I blink away the tears gathering. “I mean, comparatively, it was nothing. Legally speaking, it was barely assault. Almost nothing happened. So many women face so much worse.”

“It’s not a competition,” Wyatt says. “You don’t need to place what happened to you on some sliding scale and decide how you should feel based on what could have happened or what happened to someone else. Trauma is trauma.”

I scoff. “It wasn’t trauma. Just something that made me skittish around athletes.”

And maybe men in general. But I don’t say that. This experience isn’t why I haven’t had a serious relationship. It’s unrelated. I just haven’t met the right guy.

I can feel Wyatt fighting with himself, tension radiating through him.

“When we met and I tried to shake your hand,” he says, and I know where he’s going with this. “You flinched. This is why?”

“The guy was a football player. Huge. Maybe it’s not fair, but you’re a big guy. I just...reacted.”

“What’s his name? The guy who did this.”

“Why?”

“No reason.”

“Yeah, I don’t think I should tell you.”

“I think you should. I hope you hurt him.”

“Knocked him out.” I’m proud of this fact, and I’m sure he can hear it in my voice.

“Good.”

“I hit him with a ceramic unicorn I made at camp in middle school. I’m not even sure why I still had that or why it was in reach. The thing was ugly and covered in glitter. Apparently, some got in his eyes. Scratched his cornea.”

“I hope he went blind,” Wyatt says. I’m used to him sounding gruff but not fierce like this.

I like it a lot.

“He didn’t. Went on to play college ball at some D2 school.”

Now Wyatt does growl. Not a rumble, but an actual legitimate growl. It makes me grin in the dark.

“Are you going to turn feral?”

“Who says I wasn’t feral already?” he asks, and I shiver, then snuggle closer.

“Touché.”

Silence descends. A comfortable one. Soft, like the dim light blanketing us. Forgiving. Kind. A sense of relief unfurls in my chest, easing the tightness that wound through me at Wyatt’s question.

I want to wiggle even closer. To wrap myself completely in Wyatt’s warmth and solid presence.

“Should I sleep on the boat?”

Apparently, I’m the only one who wants to be closer.

I sit up, dropping my hand from his face. “What? Why?”

He sits up, too, and scoots back so far I’m concerned he’ll topple out of bed. The inches between us feel like miles.

“I don’t want you to feel uncomfortable with me. If you need...space. Physically or otherwise.”

He slides his legs toward the edge of the bed like he’s going to climb out, and I fist my hand in the front of his T-shirt, tugging him back toward me.
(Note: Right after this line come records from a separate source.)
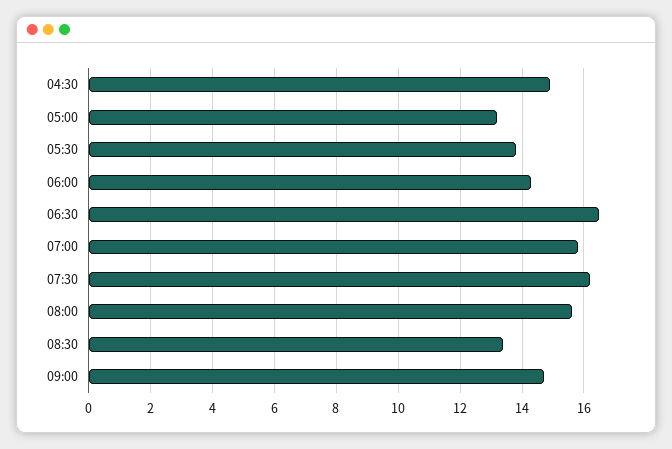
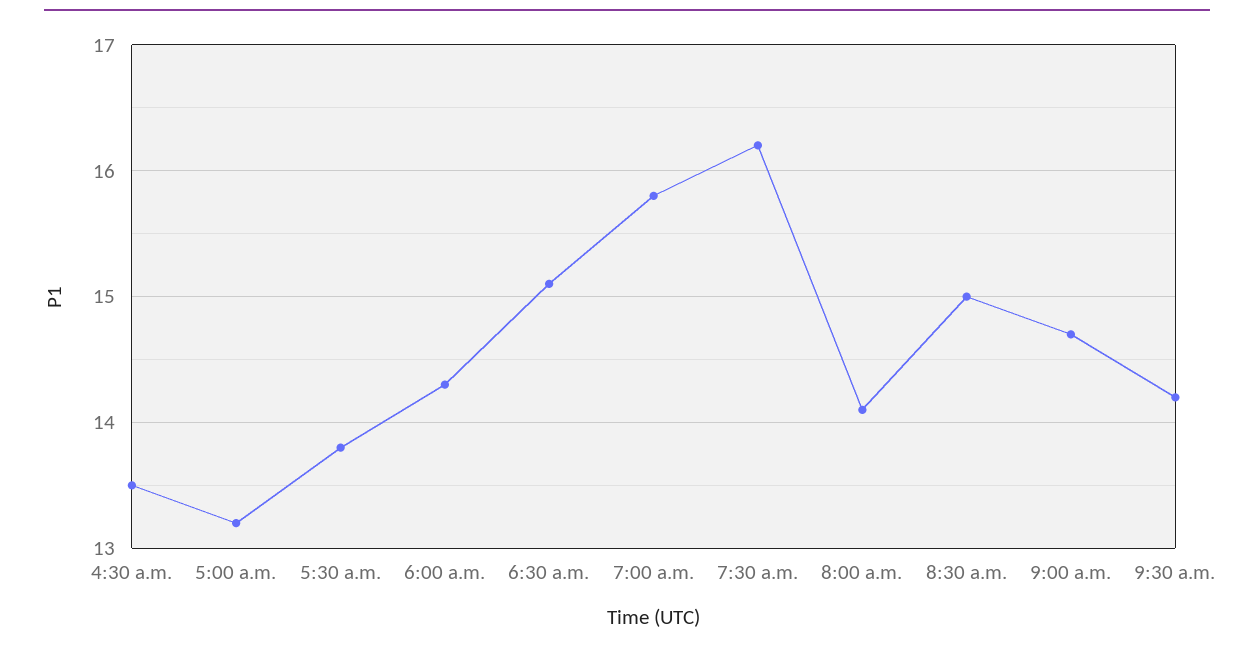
04:30: 15 -> 13.5
06:30: 16.5 -> 15.1
08:00: 15.5 -> 14.1
08:30: 13.5 -> 15
9:30 a.m.: none -> 14.2

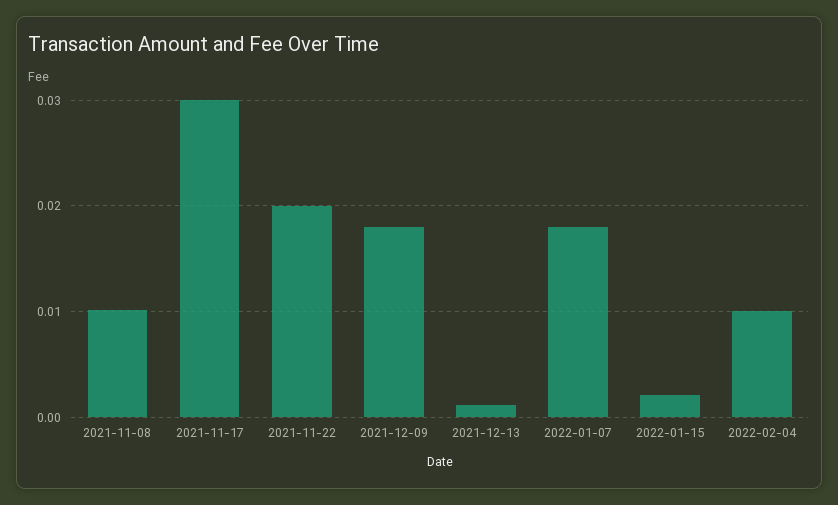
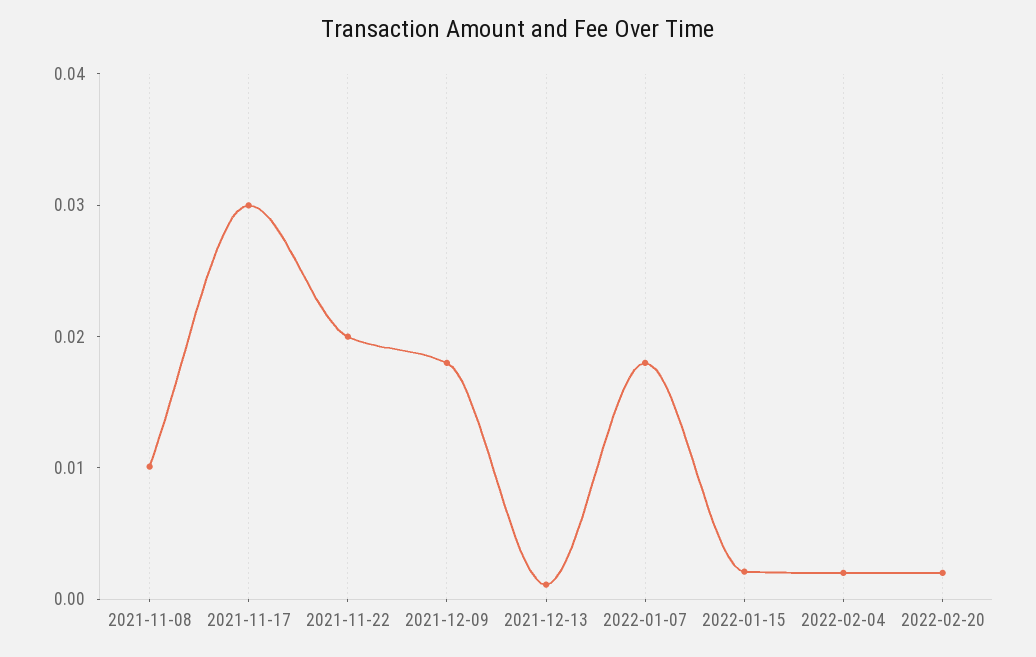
2022-02-04: 0.01 -> 0.002
2022-02-20: none -> 0.002

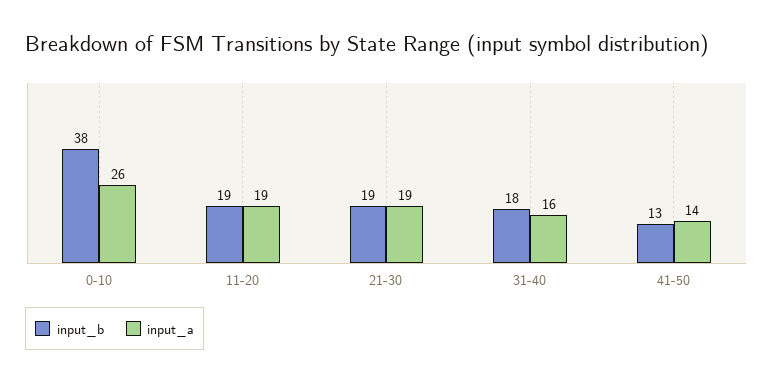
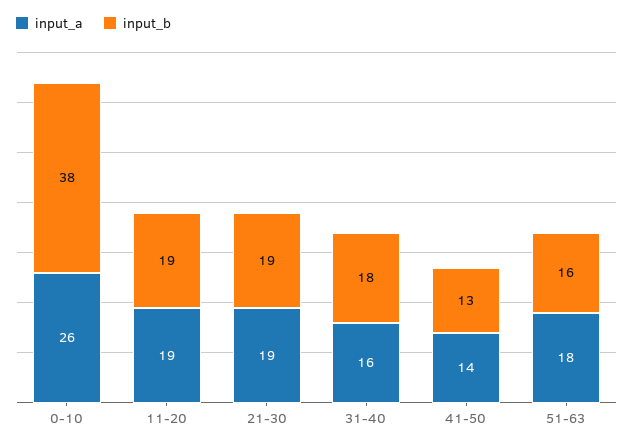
input_a, 51-63: none -> 18
input_b, 51-63: none -> 16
“Wyatt,” I say, a soft admonishment. “Don’t you know by now?”

“Know what?”

“I trust you.”

They aren’t the only three words I could say, but they’re the ones that best fit this moment. The other ones, the ones I suspect are also true, stay tightly curled behind my ribs. Where they probably need to stay. Possibly forever.
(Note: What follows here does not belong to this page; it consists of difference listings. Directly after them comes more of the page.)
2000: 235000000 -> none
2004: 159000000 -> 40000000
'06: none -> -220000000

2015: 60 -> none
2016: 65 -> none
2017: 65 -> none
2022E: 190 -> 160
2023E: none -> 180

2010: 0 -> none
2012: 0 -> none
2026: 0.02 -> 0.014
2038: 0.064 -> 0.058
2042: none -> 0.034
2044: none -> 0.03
“I don’t know why,” I continue, “considering your constant grumbling about everything and the way you answer no to eighty-seven percent of questions you’re asked—”

“That’s a very specific data point. Josie, are you counting my nos?”

“ No .”

He chuckles, and I loosen my hand, letting go of his soft T-shirt and smoothing it over his chest. I keep my hand there. Though I can’t feel his heart beating, I know it’s there, steady and strong below my palm.
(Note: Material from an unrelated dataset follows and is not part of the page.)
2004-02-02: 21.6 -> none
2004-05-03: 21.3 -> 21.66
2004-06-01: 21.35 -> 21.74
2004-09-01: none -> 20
“Stay,” I whisper. “Please.”

“You’re sure?”

I am.

After a few minutes, Wyatt and I both settle back down on our respective sides of the bed. He makes a joke about building a pillow wall between us. I kick him in the shin. He traps my feet between his.

I don’t think it will be possible to fall asleep, but I must because I wake in the soft hush that exists between midnight and morning.

Wyatt’s feet still bracket mine and he has one of my hands clasped in his, right up against his mouth where I can feel the steady whisper of his breath on my fingertips.